Jack Sheets was president and CEO of Interra Credit Union but in 2011 Sheets experienced an inter-cerebral hemorrhage. He returned to work eight months later and during that time a hotline managed by Venture International was installed for employees to call with complaints.
In 2012, Interra vice president David Birky called the hotline and stated he had concerns about Sheets’ leadership. He said Sheets was having trouble following conversations and also accepting different ideas and solving problems. He said he had evidence of all of these allegations. Venture followed up on the call with Birky and provided evidence of the call to the hotline as well as its meeting with Birky to Interra’s board of directors. The board then released Sheets of his duties.
Sheets filed suit claiming defamation per se against Birky and eventually included Interra, Venture and Venture CEO Curt Bechler in the lawsuit.
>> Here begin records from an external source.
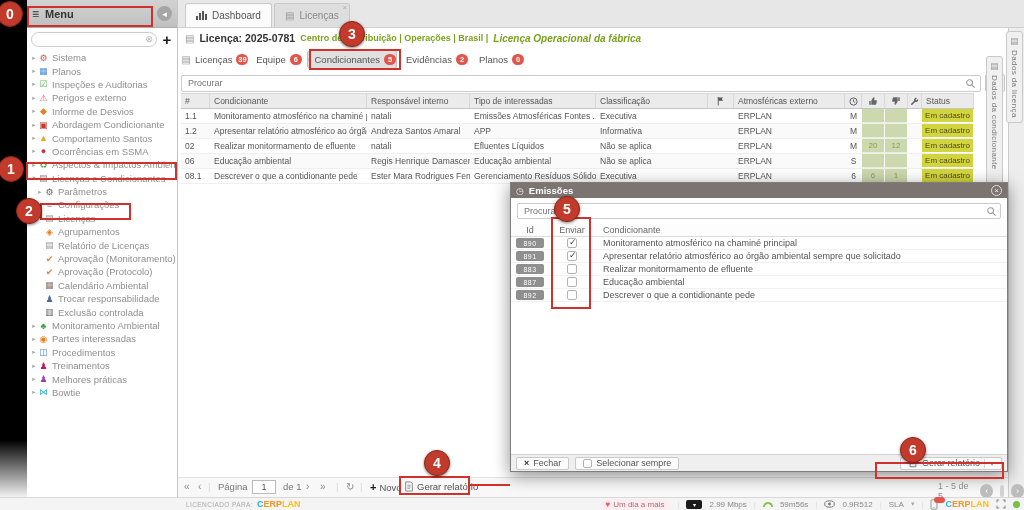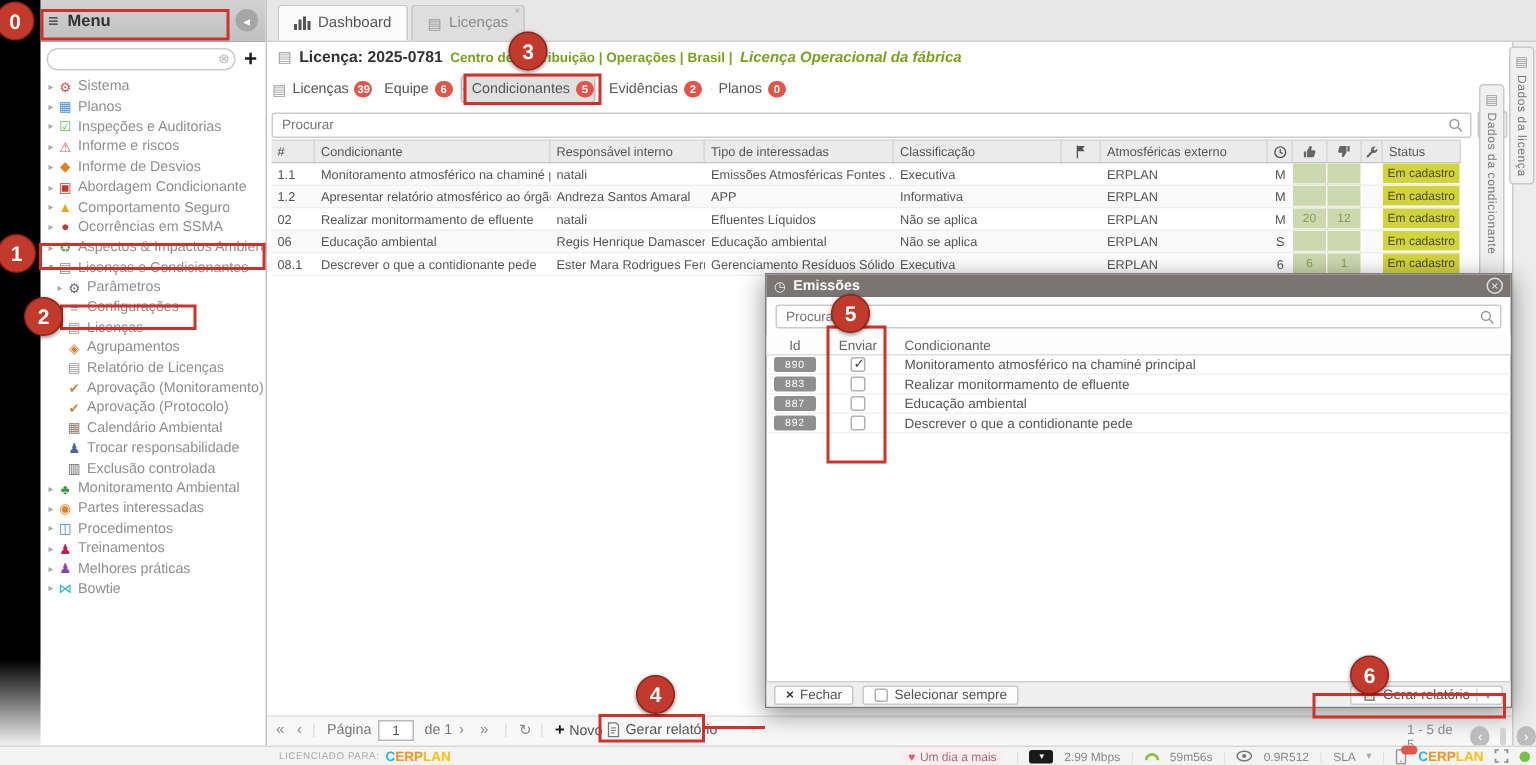--- a/index.html
+++ b/index.html
@@ -203,36 +203,36 @@
           <span class="lbl">Planos</span>
         </div>
         <div class="mi lv0">
           <span class="arr">▸</span>
           <span class="ic" style="color: rgb(92, 184, 92);">☑</span>
           <span class="lbl">Inspeções e Auditorias</span>
         </div>
         <div class="mi lv0">
           <span class="arr">▸</span>
           <span class="ic" style="color: rgb(217, 83, 79);">⚠</span>
-          <span class="lbl">Informe e riscos</span>
+          <span class="lbl">Perigos e externo</span>
         </div>
         <div class="mi lv0">
           <span class="arr">▸</span>
           <span class="ic" style="color: rgb(230, 126, 34);">◆</span>
           <span class="lbl">Informe de Desvios</span>
         </div>
         <div class="mi lv0">
           <span class="arr">▸</span>
           <span class="ic" style="color: rgb(192, 57, 43);">▣</span>
           <span class="lbl">Abordagem Condicionante</span>
         </div>
         <div class="mi lv0">
           <span class="arr">▸</span>
           <span class="ic" style="color: rgb(230, 168, 23);">▲</span>
-          <span class="lbl">Comportamento Seguro</span>
+          <span class="lbl">Comportamento Santos</span>
         </div>
         <div class="mi lv0">
           <span class="arr">▸</span>
           <span class="ic" style="color: rgb(204, 51, 51);">●</span>
           <span class="lbl">Ocorrências em SSMA</span>
         </div>
         <div class="mi lv0">
           <span class="arr">▸</span>
           <span class="ic" style="color: rgb(76, 175, 80);">♻</span>
           <span class="lbl">Aspectos &amp; Impactos Ambientais</span>
@@ -584,20 +584,29 @@
     <div>
 
     <div class="m-row checked">
           <div class="m-id">
             <span class="chip">890</span>
           </div>
           <div class="m-send">
             <span class="cb"></span>
           </div>
           <div class="m-cond">Monitoramento atmosférico na chaminé principal</div>
+        </div>
+        <div class="m-row checked">
+          <div class="m-id">
+            <span class="chip">891</span>
+          </div>
+          <div class="m-send">
+            <span class="cb"></span>
+          </div>
+          <div class="m-cond">Apresentar relatório atmosférico ao órgão ambiental sempre que solicitado</div>
         </div>
         <div class="m-row">
           <div class="m-id">
             <span class="chip">883</span>
           </div>
           <div class="m-send">
             <span class="cb"></span>
           </div>
           <div class="m-cond">Realizar monitormamento de efluente</div>
         </div>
The trial court granted summary judgment for Birky and Interra and partial and then full judgment to Venture and Bechler. Sheets appealed.
The COA in an opinion written by L. Mark Bailey affirmed the trial court’s decision. It said that Birky’s statements were opinions and “did not impute occupational misconduct without resort to extrinsic evidence.” Defamation per se requires accusations without resort to outside evidence, which Birky provided.
Sheets also claimed the trial court abused its discretion by rejecting his proffered jury instructions on intentional interference with an employment-at will contract, but the COA said his instructions were overly broad. “Sheets’s instruction to the effect that the law protects such a contract ‘from outside interference’ is incomplete, in that it does not contemplate that the interference must be intentional or without a legitimate business purpose,” Bailey wrote.
The case is Jack Sheets v. David Birky, Interra Credit Union, Curt Bechler, and Venture International, LLC, 20A04-1509-PL-01620.